Monday, June 22, 2015

Dexter is back!

Dexter is Dead
by Jeff Lindsay
From Jeff Lindsay's Dexter website...

"After seven national bestsellers and eight seasons as one of the most successful shows on television, New York Times bestselling author Jeff Lindsay bids a thrilling farewell to his uniquely twisted and beloved serial killer, Dexter Morgan. Dexter is Dead is the definitive conclusion of the character who has become a global icon."

"Dexter Morgan has burned the candle at both ends for many years. Blood spatter analyst...husband...father...serial killer. And now, for the first time, his world has truly collapsed. Dexter is arrested on charges of murder. He has lost everything-including his wife, his kids, and the loyalty of his sister. Now completely alone, Dexter faces a murder charge (for a crime...ironically...he did not actually commit). His only chance for freedom lies with his brother, Brian, who has a dark plan to prove Dexter's innocence. But the stakes are deadly, and the epic showdown that lies in Dexter's path may lead, once and for all, to his demise.

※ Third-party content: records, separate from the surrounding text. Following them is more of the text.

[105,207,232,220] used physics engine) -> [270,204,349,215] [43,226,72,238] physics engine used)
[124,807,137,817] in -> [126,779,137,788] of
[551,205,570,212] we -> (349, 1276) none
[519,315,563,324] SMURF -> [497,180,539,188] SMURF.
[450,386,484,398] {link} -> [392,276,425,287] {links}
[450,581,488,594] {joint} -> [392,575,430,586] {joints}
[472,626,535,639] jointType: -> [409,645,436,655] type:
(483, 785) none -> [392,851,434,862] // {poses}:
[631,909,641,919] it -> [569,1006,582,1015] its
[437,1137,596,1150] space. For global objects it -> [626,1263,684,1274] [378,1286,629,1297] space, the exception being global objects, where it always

Jeff Lindsay's trademark devilish wit and cutting satire have never been sharper. Dexter is Dead marks the end of a beloved series, but is also Dexter's most satisfying and suspenseful outing yet."

Almost two years ago I posted a review of Dexter's Final Cutat the time I believed it was the demise of Dexter. I was thrilled when I discovered Dexter was back, even if for only a short time (as the title suggests), in Dexter is Dead. Full disclosure, I have not yet finished reading the book. I don't want to inadvertently present any spoilers. What I can say is Mr. Lindsay does not disappoint. The next installment (and according to Lindsay's website, quoted above, the conclusion of the series) of Dexter (still in my head as Michael C. Hall from the Showtime series) picks up right where it left off in the seventh book. For fans of Dexter, Dexter is Dead will be available July 7 from your favorite book sellers. For those who have yet to be introduced to the Robin Hood of serial killers, I would suggest starting from the beginning of the series with Darkly Dreaming Dexter

I know ethically Dexter is wrong. However I love how he always took care of ridding the world of the bad guy, the one everyone believes should get his comeuppance. If this truly is the end of Dexter I must take this opportunity to say thank you to Mr. Lindsay. Dexter Morgan will go in my book as one of my favorite literary characters. I will miss him, but I know life goes on and there are so many more great characters you will share with us in the future.

*To comply with new guidelines introduced by the Federal Trade Commission, Doubleday has provided a complimentary electronic copy of Dexter is Dead for review purposes. My review is in no way influenced by the author or publishing company and is strictly my opinion.